Arriving in the United States is like being bowled over by a wave of chipper, smiling, enthusiastic conversation that always inquires how you are doing but disappears before it hears the answer. This is an interaction that confuses a lot of foreigners, because internationally it is considered extremely rude to walk away in the middle of a conversation. However, after a year at Northwestern I feel as though I am beginning to understand why Americans use “how are you?” as their standard greeting as they swiftly walk on by. I’ve realized now that people don’t wait for the answer because they already know what it will be. Invariably, the response is, “I’m fine.”

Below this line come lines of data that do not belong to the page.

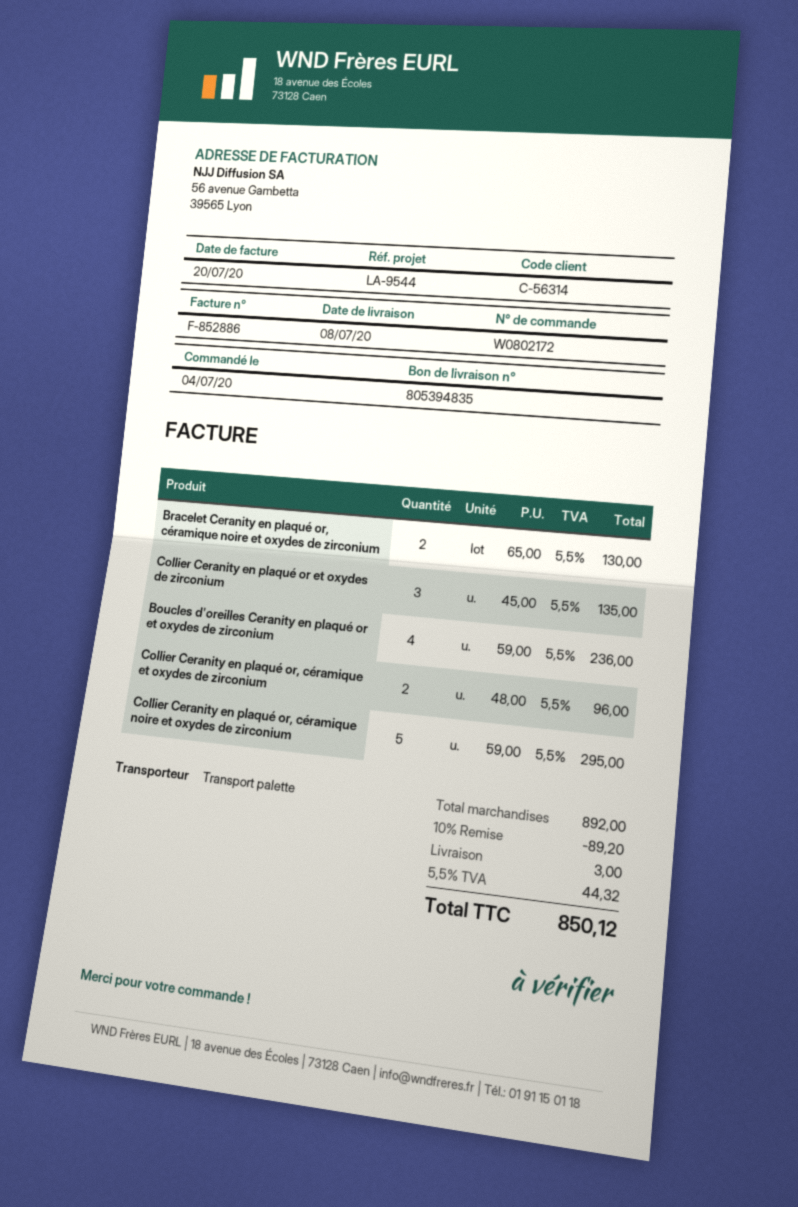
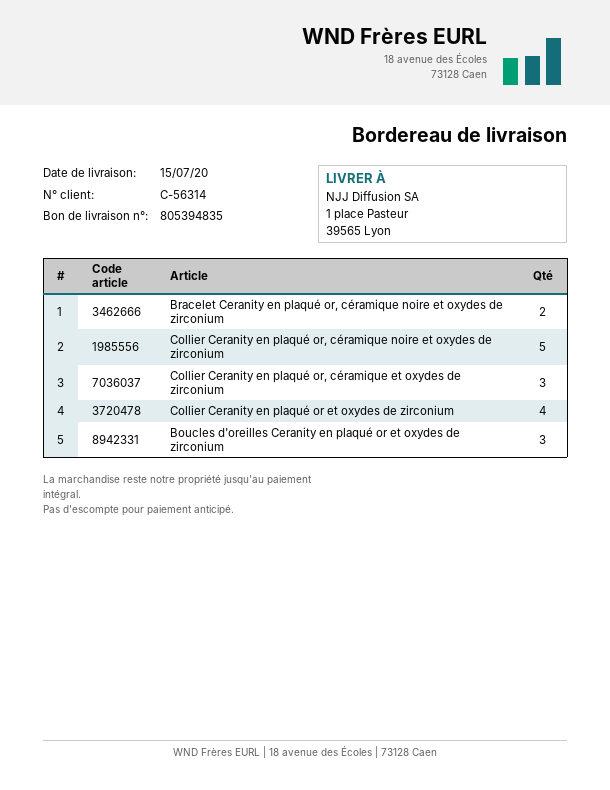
delivery date: 2020-07-08 -> 2020-07-15
Collier Ceranity en plaqué or et oxydes de zirconium: 3 -> 4
Boucles d'oreilles Ceranity en plaqué or et oxydes de zirconium: 4 -> 3
Collier Ceranity en plaqué or, céramique et oxydes de zirconium: 2 -> 3

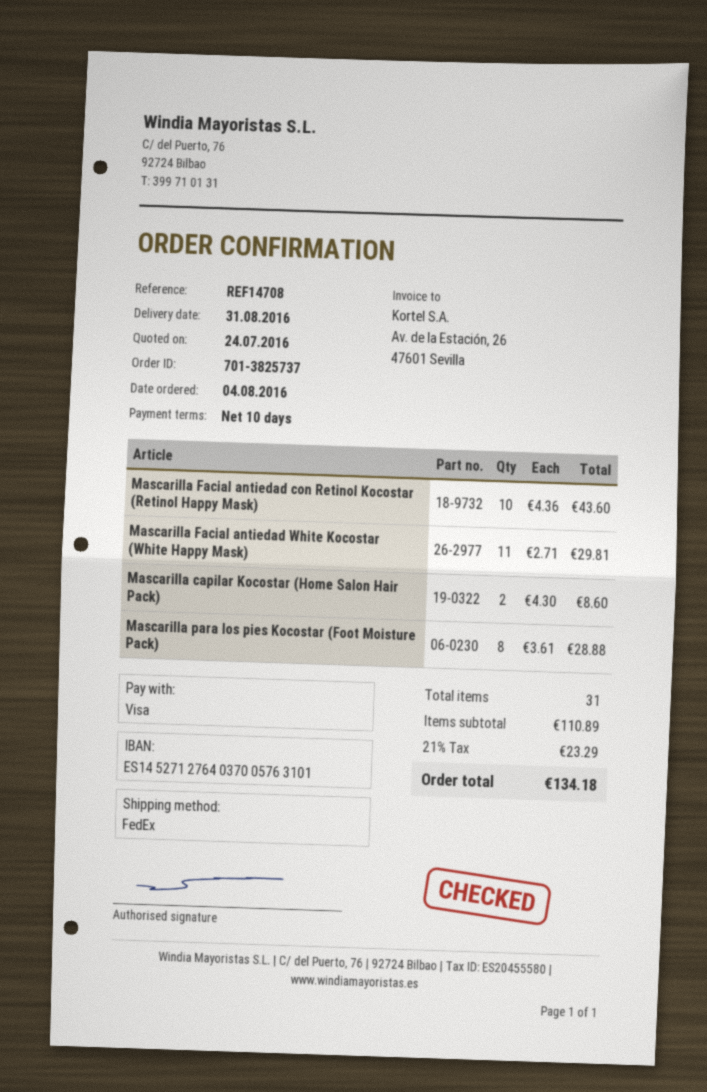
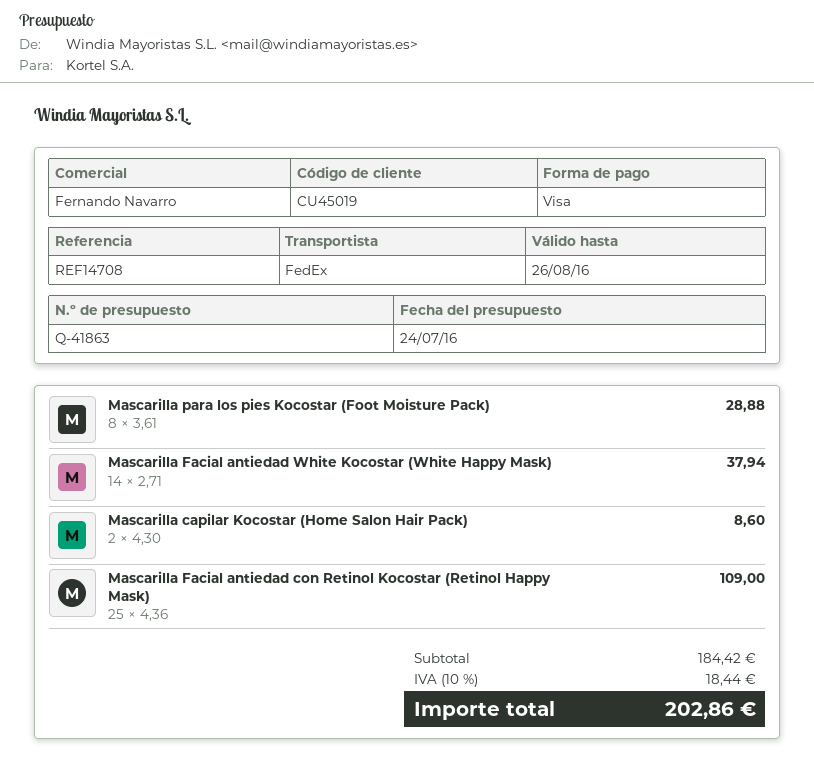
Mascarilla Facial antiedad con Retinol Kocostar (Retinol Happy Mask): 10 x 4.36 = 43.60 -> 25 x 4.36 = 109.00
Mascarilla Facial antiedad White Kocostar (White Happy Mask): 11 x 2.71 = 29.81 -> 14 x 2.71 = 37.94
subtotal: 110.89 -> 184.42
tax: 21% = 23.29 -> 10% = 18.44
total: 134.18 -> 202.86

But are we fine? Upon my arrival in the U.S. from Hong Kong, I was struck by how extraordinarily friendly and happy everyone seemed — “seemed” being the operative word. There is a pressure that I have noticed at NU, and I believe it is ubiquitous in the U.S. It is the pressure to be happy at all times. The cafeteria staff is happy, the bus driver is happy, our friends at the University of Chicago look ecstatic on social media and apparently, so do we.
Except that we aren’t, because no one is happy all the time, and we aren’t meant to be. This seems like an obvious statement, but in a society that teaches us individuals are responsible for creating their own happiness, it is easy to become trapped in a cycle of unhappiness and self-criticism. Unhappiness is a natural part of life, one that is accepted and even revered in many societies. In my opinion, the unrelenting demand to be happy causes us to feel anguish over negative emotions that are a natural part of life, and this is a factor in the increasing rate of depression at American colleges. In short, it is not unhappiness that makes us depressed, but the inaccurate conviction that our sadness is shameful, abnormal and abhorrent.
The U.S. Declaration of Independence uses the “pursuit of happiness” as an example of an unalienable right, but often we treat happiness as a paramount end. The pursuit of happiness has become the only worthwhile pursuit, as our liberal ideology teaches us that our individual, subjective feelings dictate our success. It is this assumption that gives a fatal weight and significance to temporary feelings of happiness and sadness.
Buddhist teaching follows the principle that we are not freed from misery by experiencing contentment, but rather that we experience ultimate liberation when we realize that all emotions, both positive and negative, are fleeting and thus unworthy of becoming our fundamental pursuit. As Hebrew anthropologist Yuval Noah Harari wrote, “Buddha agreed with biology and New Age movements that happiness is independent of external conditions. Yet his more important and far more profound insight was that true happiness is also independent of our inner feelings.” It seems that the less importance we afford our emotions, the less control they have over our choices and experiences.
During Wildcat Welcome, we are told how to contact Counseling and Psychological Services and given important resources that can help combat depression and mental illness. But are we ever honestly told that we will feel sad, we will hate it here and we will be lonely? Psychological illnesses are real and should never be invalidated. However, I can’t help but wonder how many of us would fare much better if we had known from the beginning that unhappiness is just part of the college experience and part of real life. Perhaps then sorrow wouldn’t seem like a disgraceful secret, perhaps then we could confront the person darting away after asking us how we are by fearlessly telling them, “You know what? Today I feel like shit.”
The views expressed in this piece do not necessarily reflect the views of all staff members of The Daily Northwestern.